Mr Gayer said as crime escalated in the ‘90s and after the Musharraf regime, a new kind architecture began to emerge in Karachi. Showing images of industrial landscape (Korangi), he said everywhere there were checkpoints, surveillance towers manned by guards, iron gates, camera monitoring movements at the gate and inside. He said the checkpoints had also become spaces for advertising, hence the coercion-corporate link. He showed a checkpoint on which logos of both Rangers and a fabric making company were written. He said most of them were not constructed by the Rangers and had multilayered authority.

Mr Gayer then spoke on the SITE area which he said was surrounded by some of the cities’ volatile areas. He said the businessmen of SITE in the initial stage imagined the architecture of the area in response to certain socio-spatial threats. He said at that first stage it was corporate geographies of fear, such as the fear from migrants of the katachi abadis — the Pakhtun — invading the area to kidnap industrialists. He said that led to the removal of certain hotels as they were thought to be a contributing factor to crime. He said the role of the CPLC was significant in terms of its expertise and particularly in terms of its particular perceptions of crime. He said the CPLC suggested to the SITE businessmen to build walls, checkpoints and install cameras to separate the katchi abadis from industrial areas. He said the Rangers played a crucial role in constructing the checkpoints.

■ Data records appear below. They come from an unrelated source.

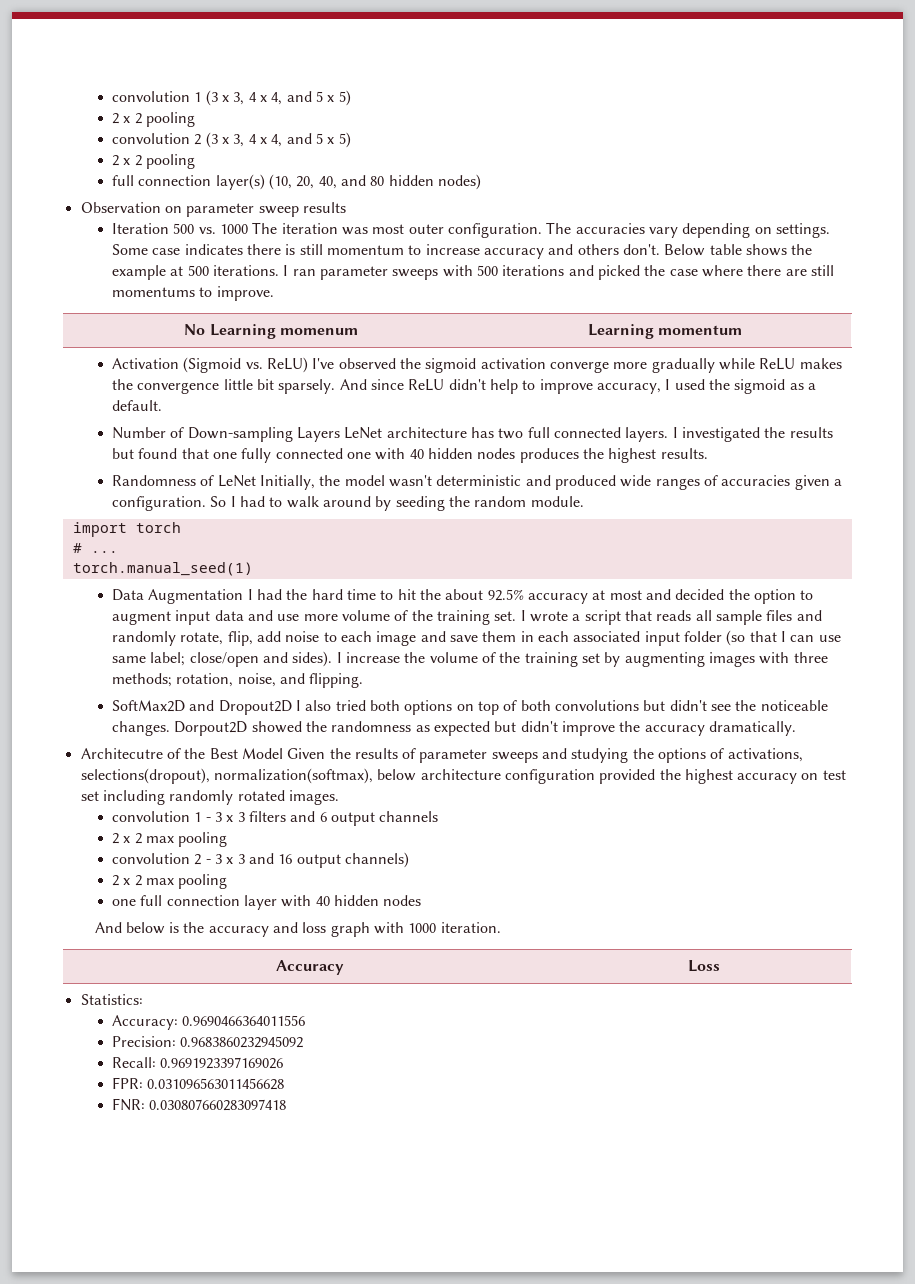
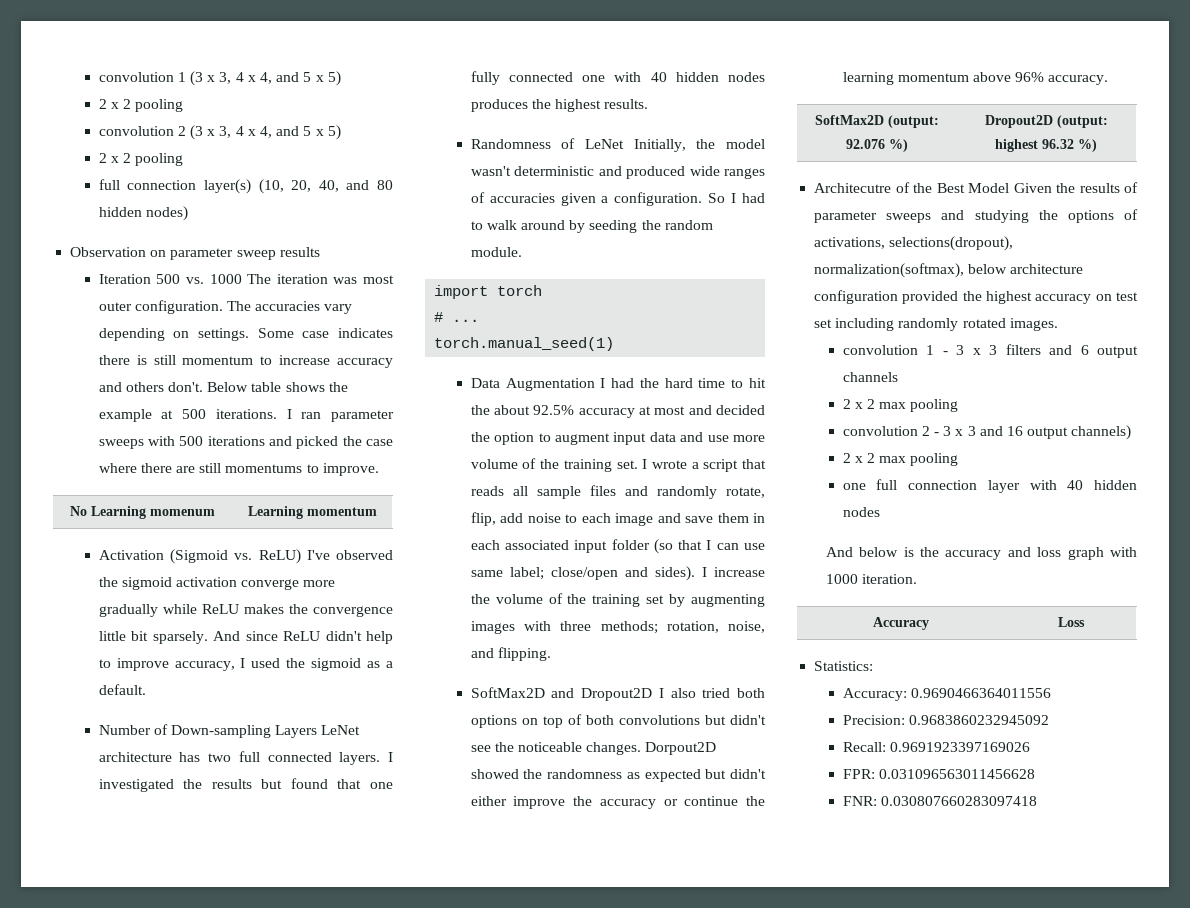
- Dorpout2D showed the randomness as expected but didn't improve the accuracy dramatically.
+ Dorpout2D showed the randomness as expected but didn't either improve the accuracy or continue the learning momentum above 96% accuracy.
+ SoftMax2D (output: 92.076 %) | Dropout2D (output: highest 96.32 %)

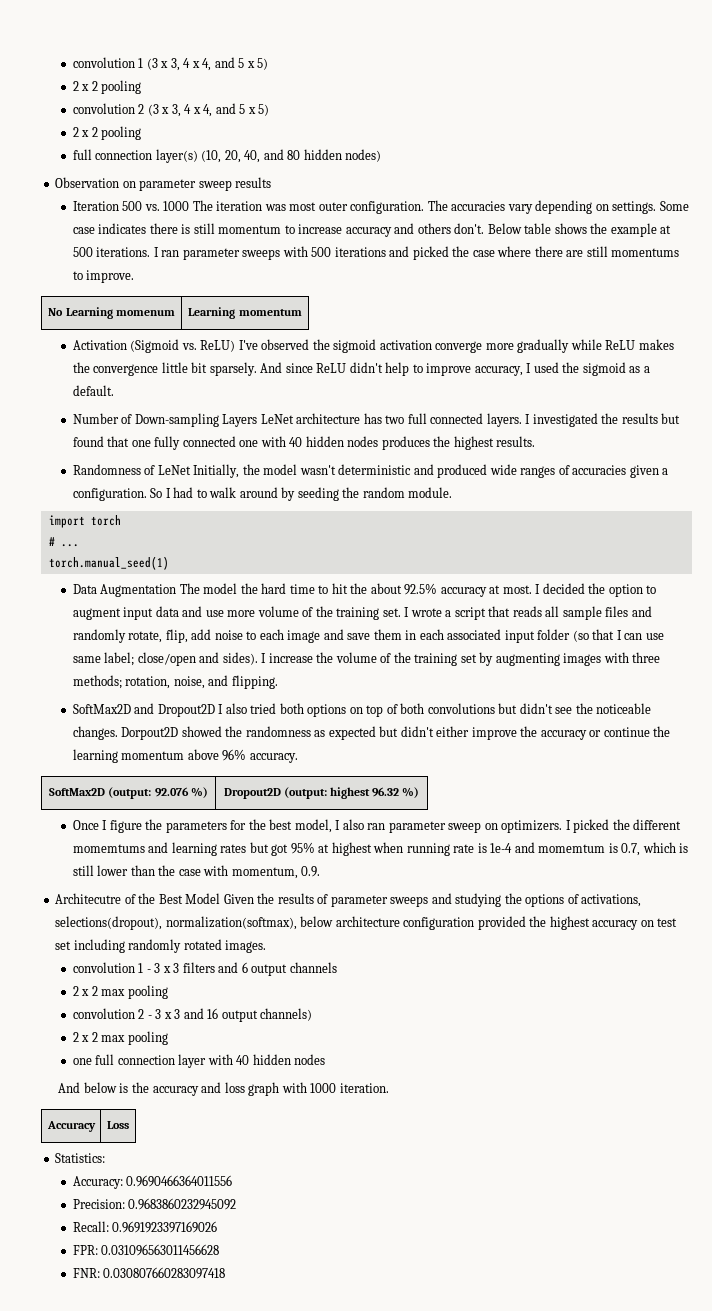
- Data Augmentation I had the hard time to hit the about 92.5% accuracy at most and decided the option to augment input data and use more volume of the training set.
+ Data Augmentation The model the hard time to hit the about 92.5% accuracy at most. I decided the option to augment input data and use more volume of the training set.
+ Once I figure the parameters for the best model, I also ran parameter sweep on optimizers. I picked the different momemtums and learning rates but got 95% at highest when running rate is 1e-4 and momemtum is 0.7, which is still lower than the case with momentum, 0.9.

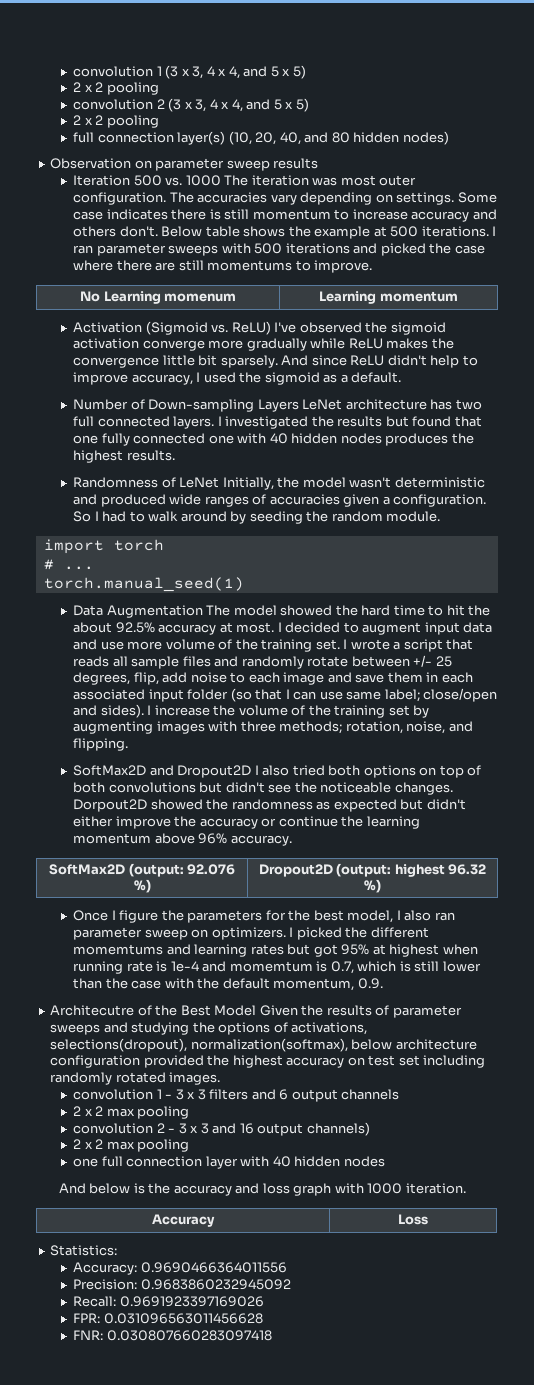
- Data Augmentation The model the hard time to hit the about 92.5% accuracy at most.
+ Data Augmentation The model showed the hard time to hit the about 92.5% accuracy at most.
- I decided the option to augment input data and use more volume of the training set.
+ I decided to augment input data and use more volume of the training set.
- I wrote a script that reads all sample files and randomly rotate, flip, add noise to each image and save them in each associated input folder (so that I can use same label; close/open and sides).
+ I wrote a script that reads all sample files and randomly rotate between +/- 25 degrees, flip, add noise to each image and save them in each associated input folder (so that I can use same label; close/open and sides).
- I picked the different momemtums and learning rates but got 95% at highest when running rate is 1e-4 and momemtum is 0.7, which is still lower than the case with momentum, 0.9.
+ I picked the different momemtums and learning rates but got 95% at highest when running rate is 1e-4 and momemtum is 0.7, which is still lower than the case with the default momentum, 0.9.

Mr Gayer said in the 1970s a controversy involved the SITE industrialist where they were asked to pay to the police force for security which they resisted because they said they were taxpayers and it was out of the question. Forty-five years later, he said, the debate resurfaced after the launch of the Karachi Operation and this time it was the Rangers requesting the industrialists to share the burden of the plan because the state couldn’t. He said the industrialists again came up with the same argument that they’re taxpayers. He said the Rangers, however, were monitoring the security situation by manning the CCTV cameras etc. He said the SITE industrialist too were officially paying the private guards who were actually retired Rangers officials and jawans, thereby hoping to maintain a direct link with the (serving) Rangers.

Mr Gayer said when he spoke with the people on the other side of the walls erected in SITE asking them how they felt for being projected as dacoits, they did not resent that; rather, he said, they resented that the walls had impeded their movement to work, and now they had to take a rickshaw or a cab to go to work, which was a costly affair.

Mr Gayer said the walls were an act of power by invading traffic flows. He said in Karachi a spiral of violence in the 1980s began with a traffic accident. He said every force claiming authority over the city had also been asserting its authority by making an attempt to regulate traffic flows. Battle for Karachi, he said, was not only for land or water; it was about controlling the speed at which traffic flowed.